Une récente enquête montre que près d’un quart des fournisseurs de l'horeca risquent de faire faillite. Que répondre à ces "oubliés de la crise" comme ils se décrivent eux-mêmes ?
"Il y a beaucoup de mesures économiques qui ont été prises, avec les droits-passerelle qui ont été doublés, des soutiens qui ont été donnés à des entreprises qui ont vu baisser leur activité à un seuil de 40%. On évalue ça. Il y a la première vague, maintenant c’est la deuxième vague, c’est une crise qui commence à durer vraiment longtemps. Semaine après semaine, on évalue et on regarde la nécessité de mesures additionnelles, et je pense qu’il faut bien regarder tout le monde, et qu’il ne faut pas se concentrer uniquement sur les cafés et les restaurants, mais aussi ceux qui les livrent".
Il y a des fêtes clandestines qui pullulent dans le pays. Des jeunes qui ne respectent pas les règles et qui s’en vantent sur les réseaux sociaux. Que souhaitez-vous leur dire ce soir ?
"Ce sont des fêtes illégales. On a augmenté les amendes pour cela et je le défends. C’est un comportement asocial. Vous pouvez penser que d’un point de vue santé, il ne peut y avoir d'impact sur vous. C’est faux. On voit des jeunes qui se retrouvent dans les hôpitaux. Mais ce que l’on voit surtout, c’est que ce sont les plus vulnérables qui sont touchés: vos parents, vos grands-parents. La conséquence est que beaucoup de ces gens meurent. Je comprends que l’on veuille se rencontrer. Je comprends que ça dure depuis longtemps mais si on veut battre cette pandémie, on doit le faire ensemble. Personne ne sera en bonne santé si tout le monde ne l’est pas. C’est difficile mais c’est le moment de montrer la solidarité avec les plus vulnérables. On en connaît tous. On a tous des gens autour de nous qui sont vulnérables et qui peuvent être les victimes des comportements de chacun".
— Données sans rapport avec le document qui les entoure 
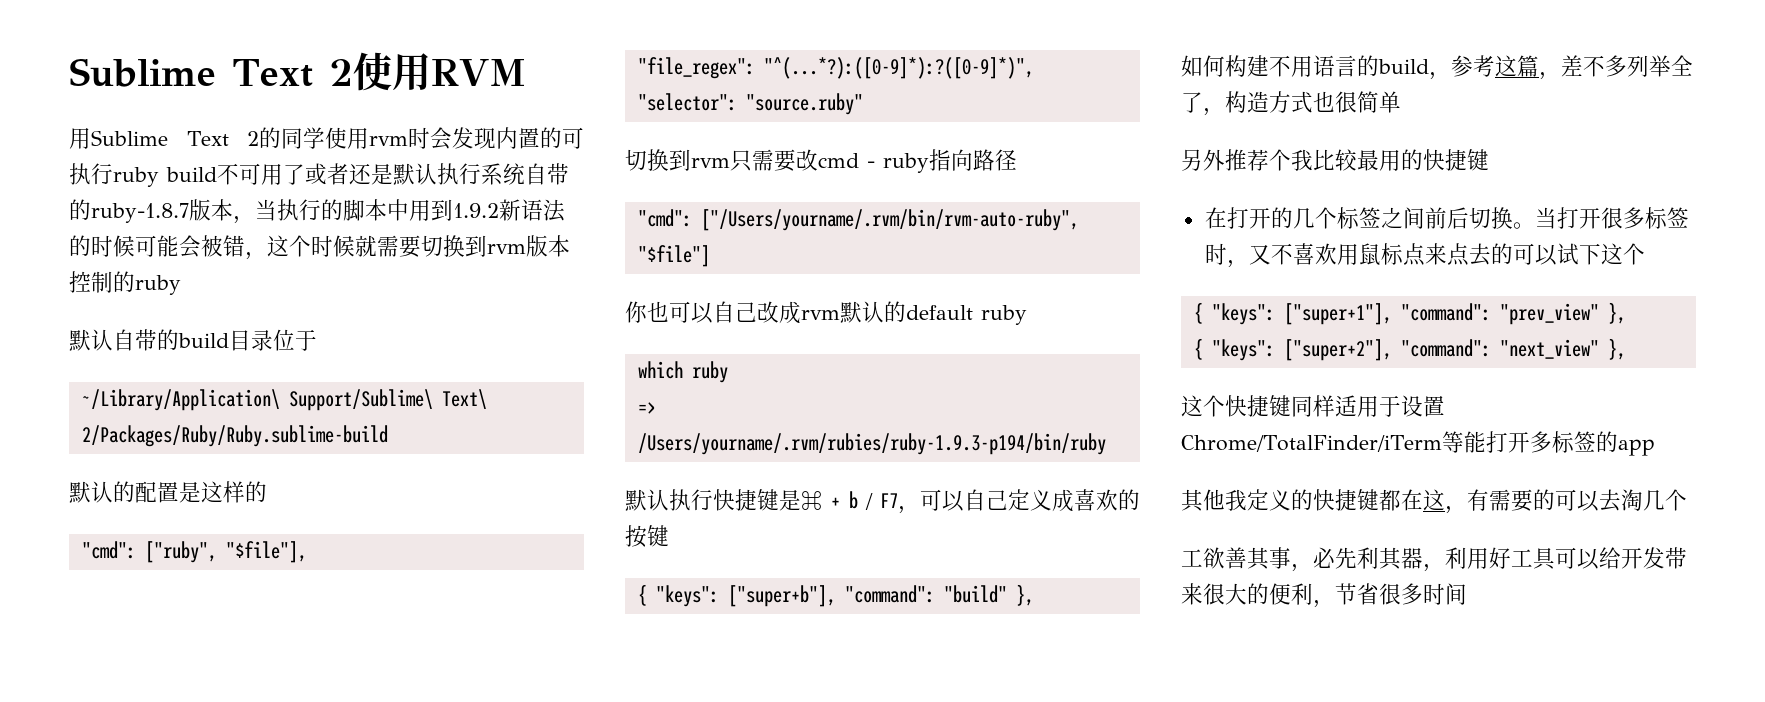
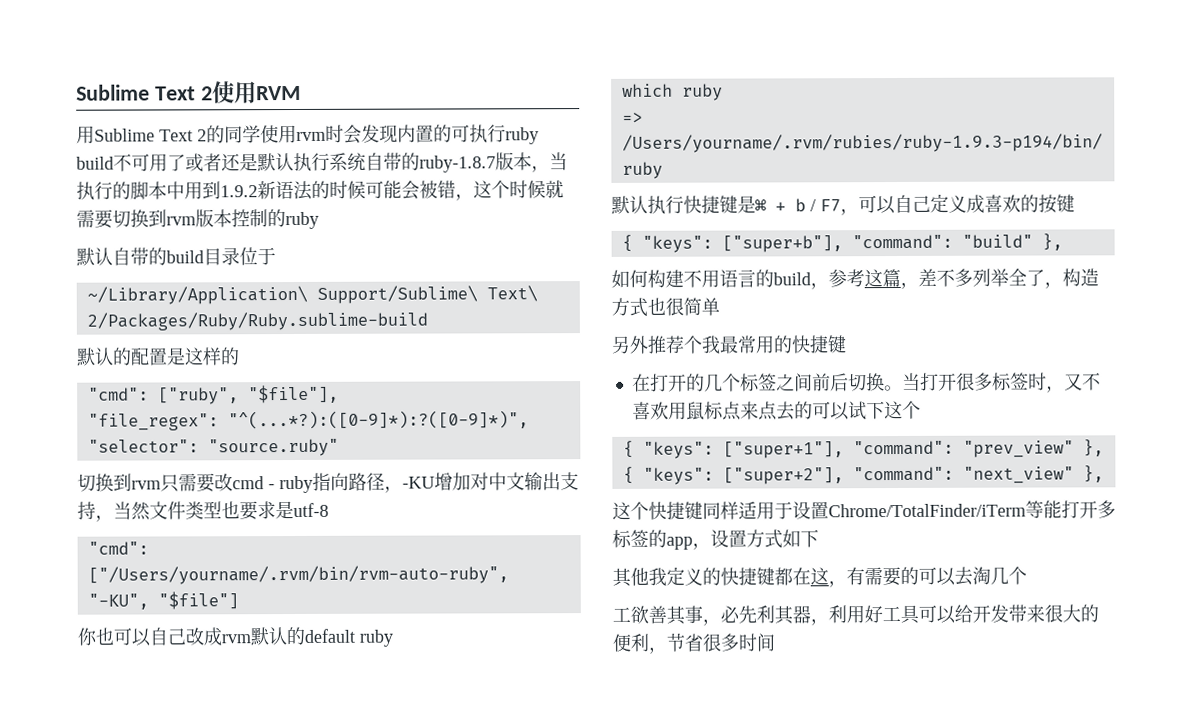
(1017, 160) none -> [384,472,579,493] [77,501,329,522] ，-KU增加对中文输出支持，当然文件类型也要求是utf-8
(1079, 220) none -> [87,593,149,610] "-KU",
[1313,149,1379,171] 比较最 -> [719,335,756,354] 最常
(1655, 447) none -> [692,529,819,550] ，设置方式如下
Vous l’avez dit, vous avez parfois des décisions pas faciles à prendre. Personnellement, comment le vivez-vous en tant que jeune Premier ministre ? Est-ce que Sophie Wilmès, l’ancienne Première ministre, vous a donné quelques conseils pour ce poste ?
"On s’est beaucoup parlé, et on continue à beaucoup se parler. C’est un effort collectif du gouvernement, je ne suis pas tout seul là-dedans, on est une équipe qui est forte, bien soudée, qui travaille ensemble, et qui a un objectif : protéger les gens, leur santé, leur économie et leur emploi. C’est vraiment cet objectif-là qu’on a, et on ne se pose pas beaucoup de questions par rapport à nos soucis personnels. On fera notre maximum pour passer cette crise et puis on verra bien après cela".
Que peut-on vous souhaiter pour l’année 2021 ?
"Qu’on puisse, à un moment donné, et ce sera plus tard, se rencontrer sans avoir peur. Se dire, on va aller boire un verre ensemble. Qu’on puisse de nouveau avoir cette spontanéité interpersonnelle qu’on n’a pas pour l’instant. Je pense que ça nous touche tous. Et moi, ça me perturbe, mais c’est nécessaire. Si durant l’année 2021, on peut de nouveau faire ça, ce serait le meilleur cadeau".